ONTAP Select is NetApp’s solution for software defined storage. Since its inception, the main characteristic of ONTAP Select has been flexibility. It is reflected in the various hardware architectures that one can run ONTAP Select on. This flexibility is a direct consequence of having designed ONTAP Select to install on top of a hypervisor. In general, as long as a hardware layer is supported by our choice of hypervisors, you can install and run ONTAP Select on it. Please consult our interoperability matrix (IMT) for a list of supported hypervisors and versions. Today I want to focus on a specific architecture, one that we call Virtual NAS or vNAS.
vNAS is an umbrella term used to define any ONTAP Select hardware architecture that does not use direct attached storage (DAS). I am always amazed at the wide gamut of hardware configurations that our customers use to install ONTAP Select.
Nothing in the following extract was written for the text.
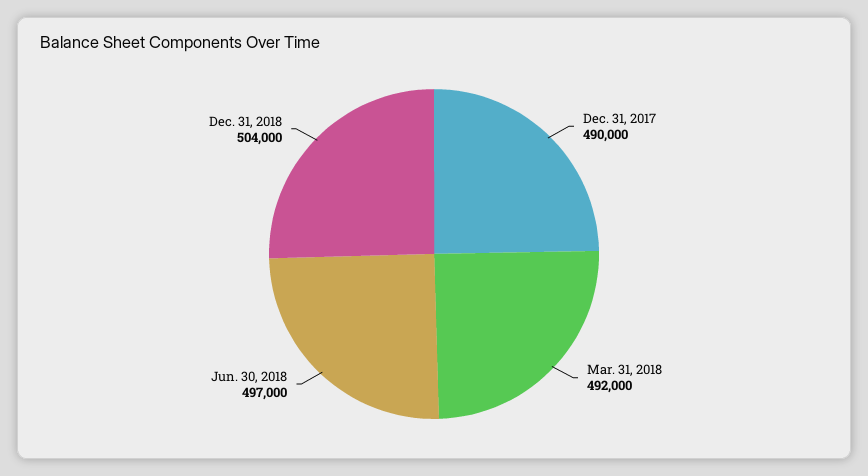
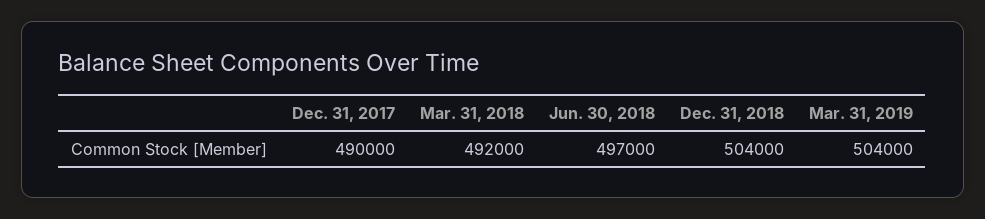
Mar. 31, 2019: none -> 504000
We have customers who install on top of HCI stacks in order to bring NAS services to those platforms. Other customers install on top of legacy arrays in order to provide truly scalable multi tenancy services above and beyond what the underlying array can support natively. Finally, we have customers that use JBOD units in order to add data management services to commodity hardware. What ties all these use cases together is the ability to replicate and protect data via a common set of ONTAP APIs and commands using SnapMirror and SnapVault protocols.
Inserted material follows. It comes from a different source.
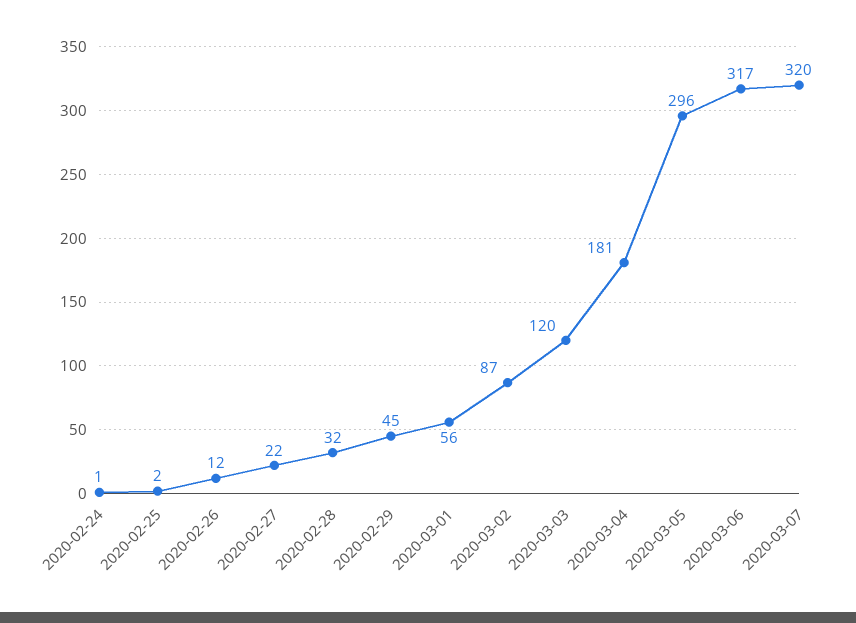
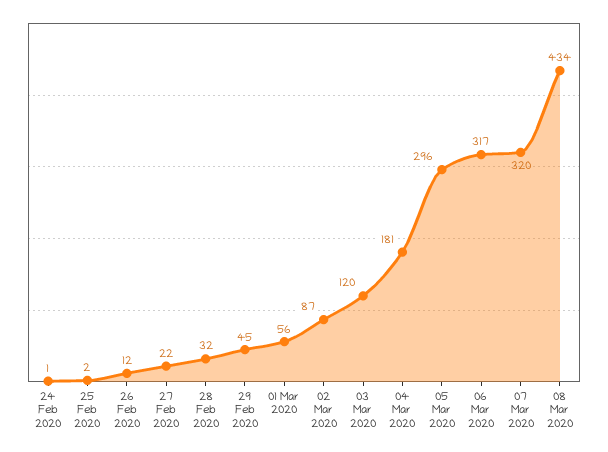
08 Mar 2020: none -> 434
ONTAP Select 9.4 adds support for ONTAP HA for vNAS configurations. In prior releases, we relied on hypervisor provided, VM level HA, for a measure of high availability. While that ensured that server level hardware errors would not lead to data unavailability, it did not prevent managed outages during ONTAP code upgrades. Customers used to FAS and AFF non-disruptive operations and non-disruptive upgrades (NDO/NDU) were looking for that same level of functionality in ONTAP Select.
Before we go any further, a little background on ONTAP Select High Availability architecture and how it is different than ONTAP on FAS/AFF hardware. ONTAP Select provides an HA architecture on top of a commodity server the only way possible: by making a full copy of the data, someplace else. In this case, the data is synchronously mirrored and stored on the other node. In other words, if a commodity server which may have multiple single points of failure becomes unavailable for whatever reason, ONTAP Select will automatically start serving that unavailable node’s data, using the mirrored copy of data available on the surviving node. The fact that the nodes were synchronously mirrored means that the solution RPO is 0 and the RTO is under 60 seconds, which is the maximum guaranteed time of a failover when using ONTAP Select.
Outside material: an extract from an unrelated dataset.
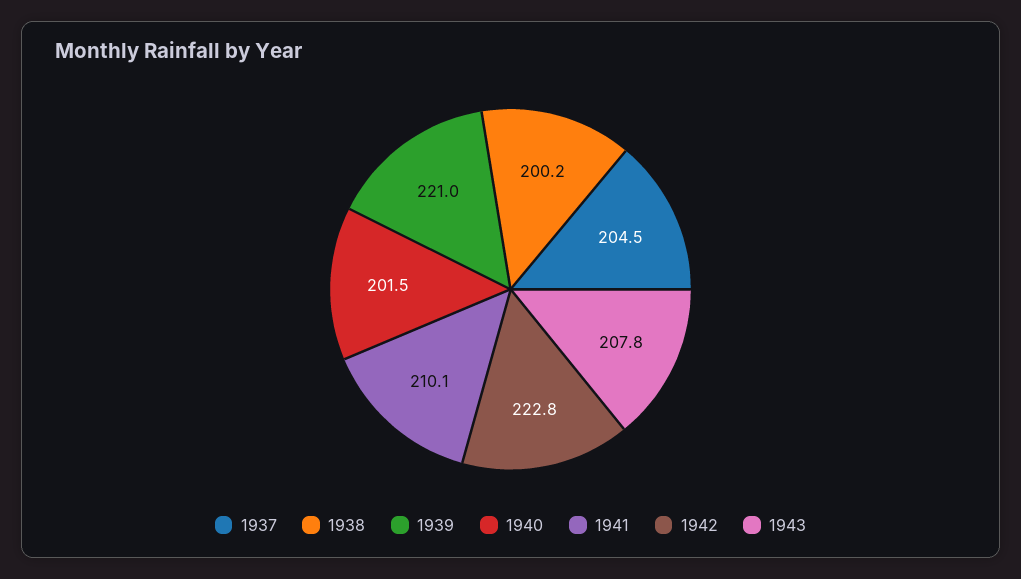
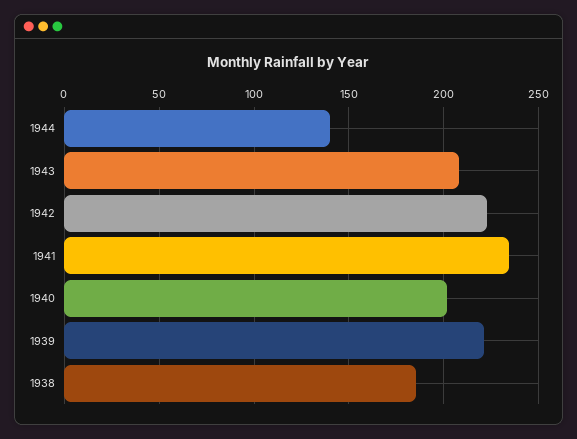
1937: 204.5 -> none
1938: 200.2 -> 185
1941: 210.1 -> 235
1944: none -> 140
In the case of ONTAP Select HA for vNAS, the active copy of the data (hosted by one VM node) ends up side by side, in the same array, with the mirror copy of the data (hosted by the other VM node). That means that as a best practice, the array hosting both ONTAP Select VMs should have its deduplication policies turned on.
HCI solutions do not usually support modifications of their VM level protection schema. Older arrays and JBODS however, usually do allow for the creation of RAID 0 LUNs. In those cases, I would recommend creating separate datastores for each ONTAP Select VM, each of which would be backed by a RAID 0 LUN.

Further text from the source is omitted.